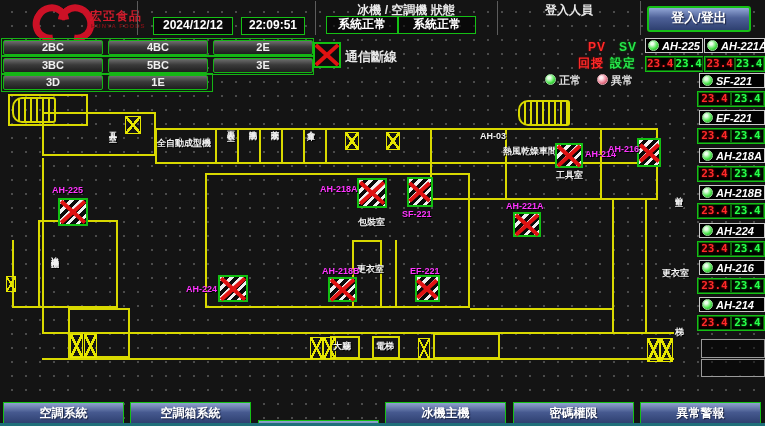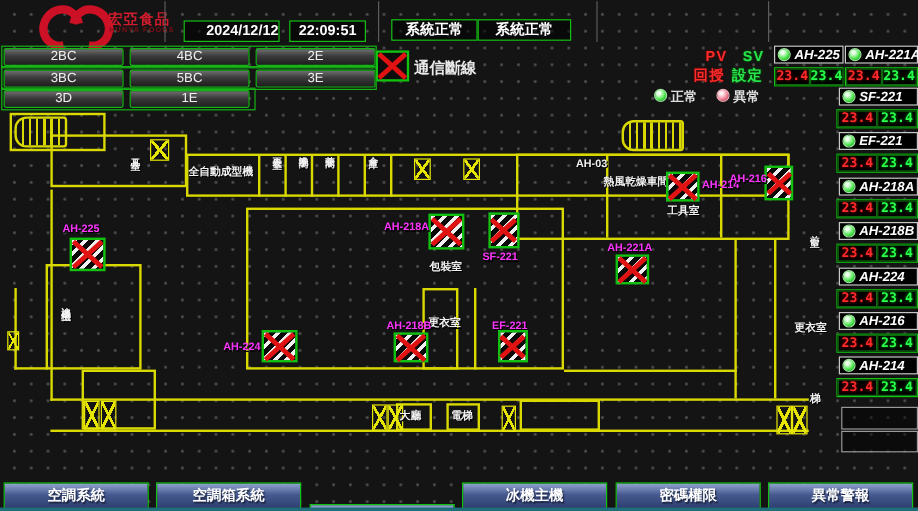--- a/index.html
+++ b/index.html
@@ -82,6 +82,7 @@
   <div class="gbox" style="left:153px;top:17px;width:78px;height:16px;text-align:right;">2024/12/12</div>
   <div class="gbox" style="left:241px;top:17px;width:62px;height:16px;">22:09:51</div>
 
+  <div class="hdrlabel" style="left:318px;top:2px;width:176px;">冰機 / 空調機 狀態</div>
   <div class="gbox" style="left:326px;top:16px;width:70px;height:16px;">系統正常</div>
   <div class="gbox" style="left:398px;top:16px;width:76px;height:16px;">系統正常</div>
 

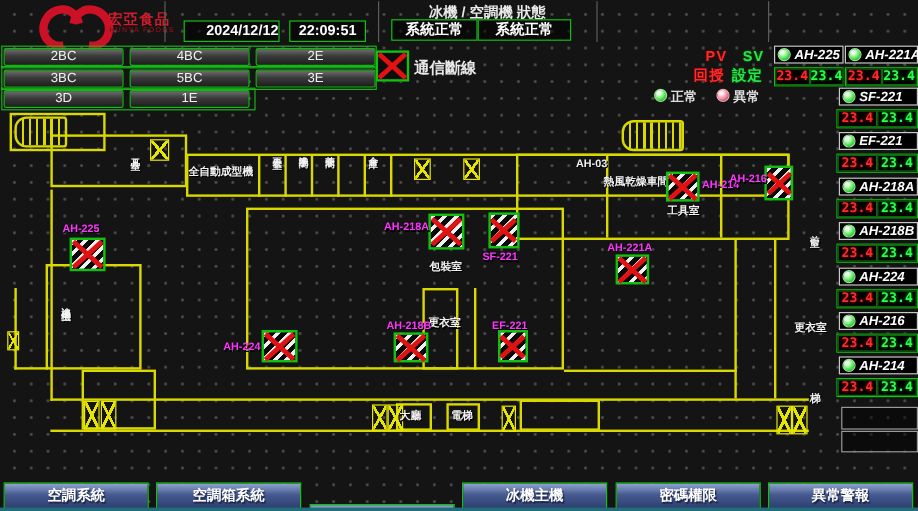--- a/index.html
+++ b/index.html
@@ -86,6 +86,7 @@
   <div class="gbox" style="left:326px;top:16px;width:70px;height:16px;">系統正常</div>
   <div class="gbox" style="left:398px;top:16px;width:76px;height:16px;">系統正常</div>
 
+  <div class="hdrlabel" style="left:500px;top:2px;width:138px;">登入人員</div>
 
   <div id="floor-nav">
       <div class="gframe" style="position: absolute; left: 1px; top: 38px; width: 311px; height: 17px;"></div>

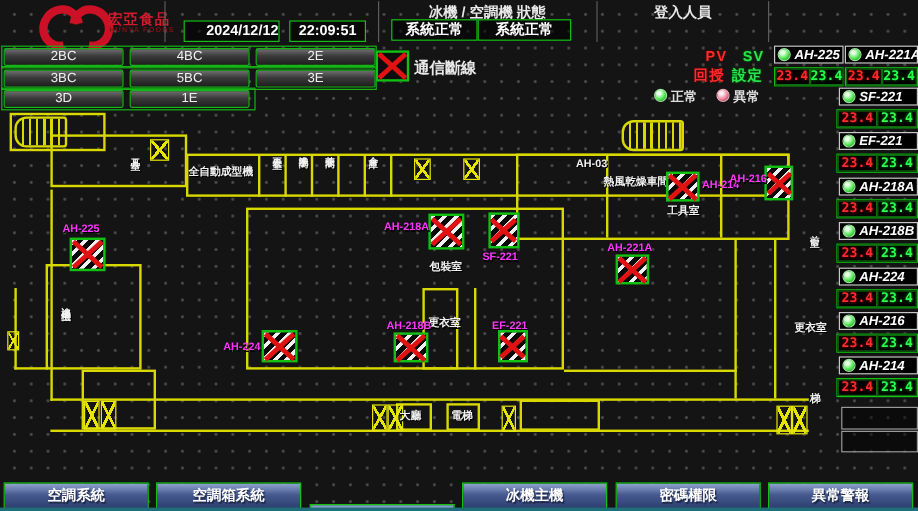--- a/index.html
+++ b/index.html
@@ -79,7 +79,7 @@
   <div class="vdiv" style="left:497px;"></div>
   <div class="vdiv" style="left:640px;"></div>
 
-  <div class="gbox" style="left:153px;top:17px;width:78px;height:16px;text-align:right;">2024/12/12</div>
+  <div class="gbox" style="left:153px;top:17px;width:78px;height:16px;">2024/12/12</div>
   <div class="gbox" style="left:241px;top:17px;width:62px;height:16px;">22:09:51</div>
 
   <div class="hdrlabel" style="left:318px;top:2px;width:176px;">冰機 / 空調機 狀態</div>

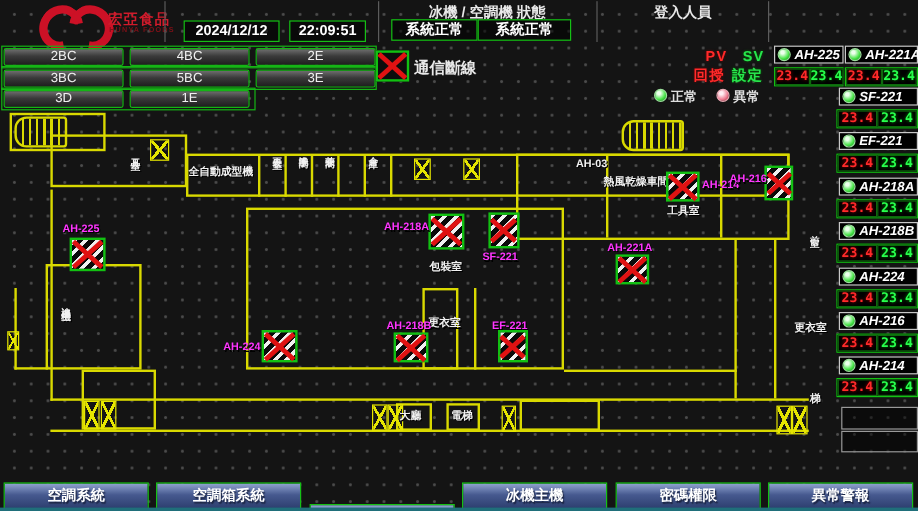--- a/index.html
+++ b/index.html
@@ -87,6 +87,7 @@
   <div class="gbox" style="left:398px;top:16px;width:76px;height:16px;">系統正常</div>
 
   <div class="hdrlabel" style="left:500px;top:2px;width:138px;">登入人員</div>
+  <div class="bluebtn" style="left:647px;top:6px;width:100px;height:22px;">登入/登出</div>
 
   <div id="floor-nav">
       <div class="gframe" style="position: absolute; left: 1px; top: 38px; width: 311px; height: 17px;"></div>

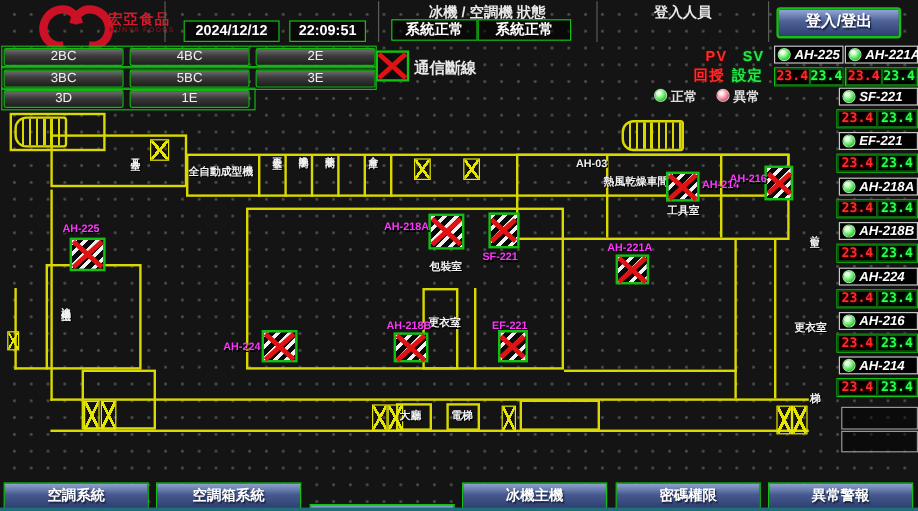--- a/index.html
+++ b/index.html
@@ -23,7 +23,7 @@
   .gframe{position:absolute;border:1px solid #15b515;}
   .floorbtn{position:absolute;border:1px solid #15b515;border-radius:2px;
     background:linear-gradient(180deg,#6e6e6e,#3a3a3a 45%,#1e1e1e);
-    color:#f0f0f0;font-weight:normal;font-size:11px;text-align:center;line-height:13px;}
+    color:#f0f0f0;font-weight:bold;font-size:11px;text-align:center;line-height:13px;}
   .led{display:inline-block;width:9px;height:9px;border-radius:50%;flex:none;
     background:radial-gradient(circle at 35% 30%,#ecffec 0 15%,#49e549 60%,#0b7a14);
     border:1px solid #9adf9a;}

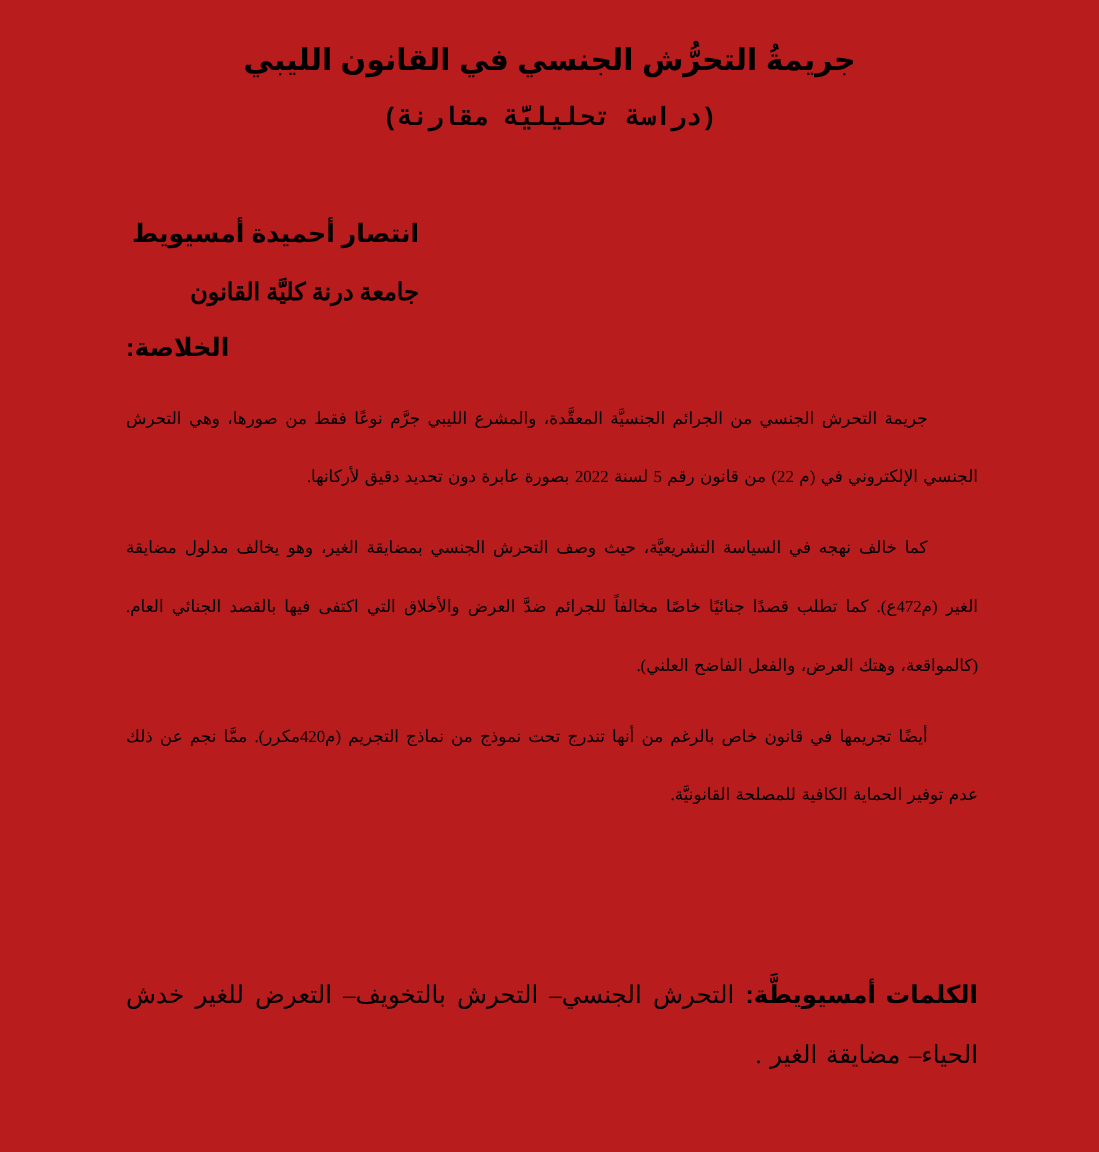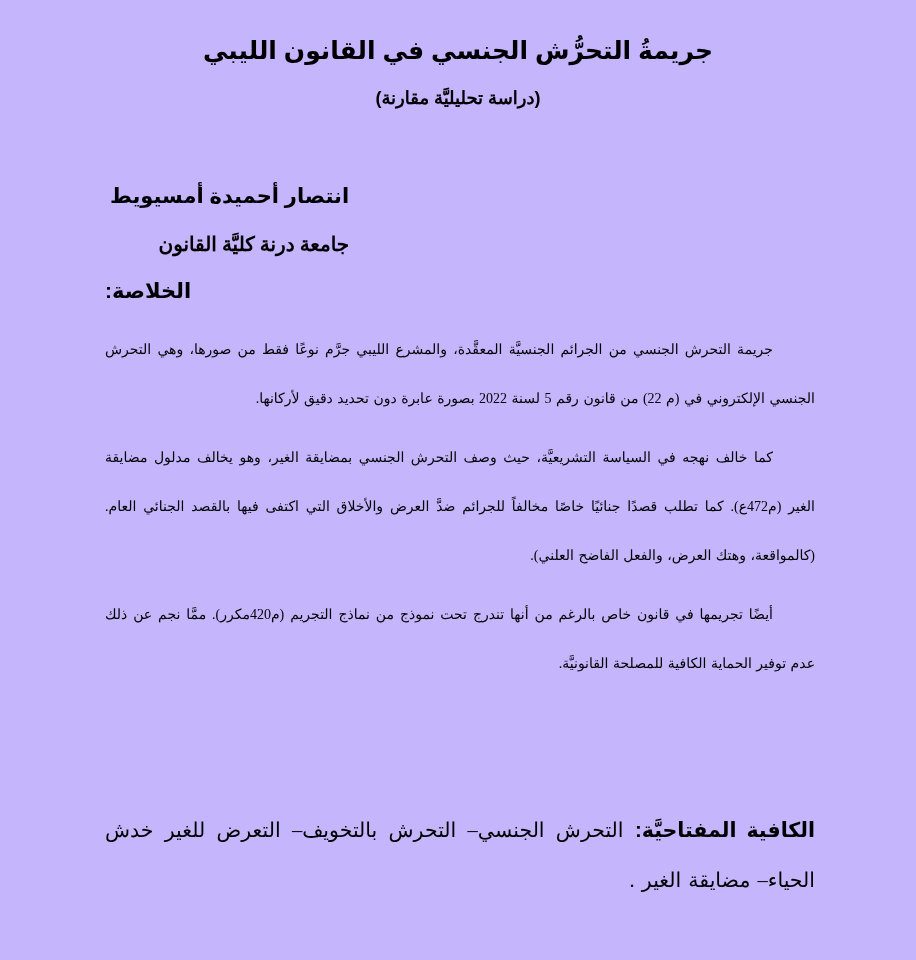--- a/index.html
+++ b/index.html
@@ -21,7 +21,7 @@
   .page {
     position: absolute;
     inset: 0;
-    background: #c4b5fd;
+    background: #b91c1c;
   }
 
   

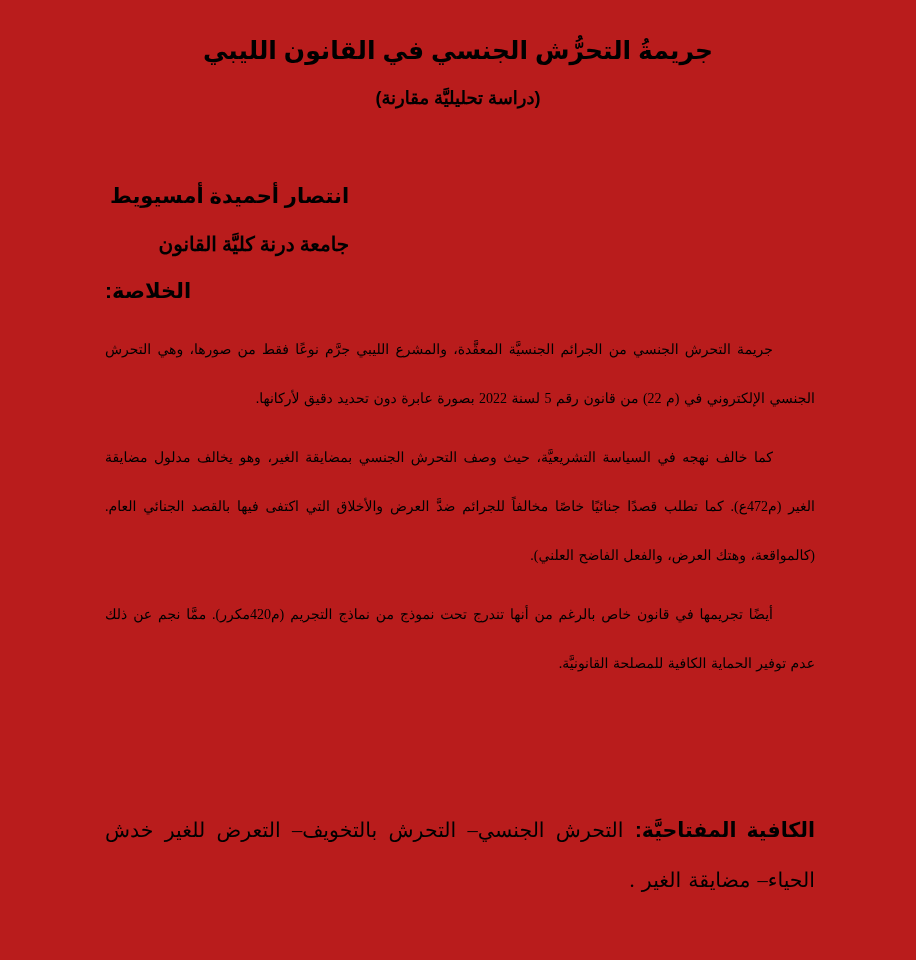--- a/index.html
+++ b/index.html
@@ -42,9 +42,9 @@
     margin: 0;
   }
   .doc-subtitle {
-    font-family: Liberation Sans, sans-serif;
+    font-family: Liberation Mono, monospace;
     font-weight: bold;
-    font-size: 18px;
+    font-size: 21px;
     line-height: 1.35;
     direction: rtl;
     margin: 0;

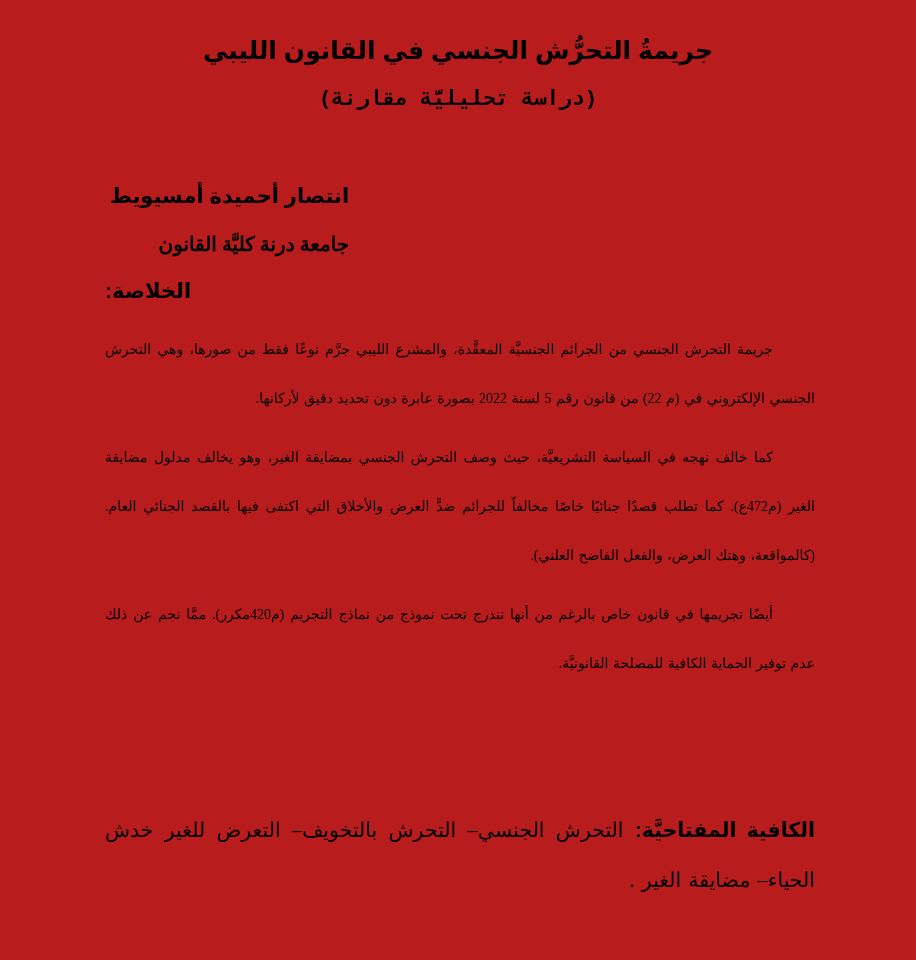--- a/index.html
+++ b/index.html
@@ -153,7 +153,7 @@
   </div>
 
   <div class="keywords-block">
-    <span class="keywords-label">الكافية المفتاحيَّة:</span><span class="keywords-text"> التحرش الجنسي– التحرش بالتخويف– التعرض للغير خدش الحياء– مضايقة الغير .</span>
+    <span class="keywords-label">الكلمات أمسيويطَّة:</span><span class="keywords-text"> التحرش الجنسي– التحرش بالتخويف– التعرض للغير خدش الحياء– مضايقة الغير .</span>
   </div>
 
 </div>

::::

:: Prompt ::
Your task is to reproduce exactly the lines from the one that holds "-42,9 +42,9 @@" to the last line of the listing, and only those, omitting the pictures.

:: Solution ::
@@ -42,9 +42,9 @@
     margin: 0;
   }
   .doc-subtitle {
-    font-family: Liberation Sans, sans-serif;
+    font-family: Liberation Mono, monospace;
     font-weight: bold;
-    font-size: 18px;
+    font-size: 21px;
     line-height: 1.35;
     direction: rtl;
     margin: 0;

--- a/index.html
+++ b/index.html
@@ -153,7 +153,7 @@
   </div>
 
   <div class="keywords-block">
-    <span class="keywords-label">الكافية المفتاحيَّة:</span><span class="keywords-text"> التحرش الجنسي– التحرش بالتخويف– التعرض للغير خدش الحياء– مضايقة الغير .</span>
+    <span class="keywords-label">الكلمات أمسيويطَّة:</span><span class="keywords-text"> التحرش الجنسي– التحرش بالتخويف– التعرض للغير خدش الحياء– مضايقة الغير .</span>
   </div>
 
 </div>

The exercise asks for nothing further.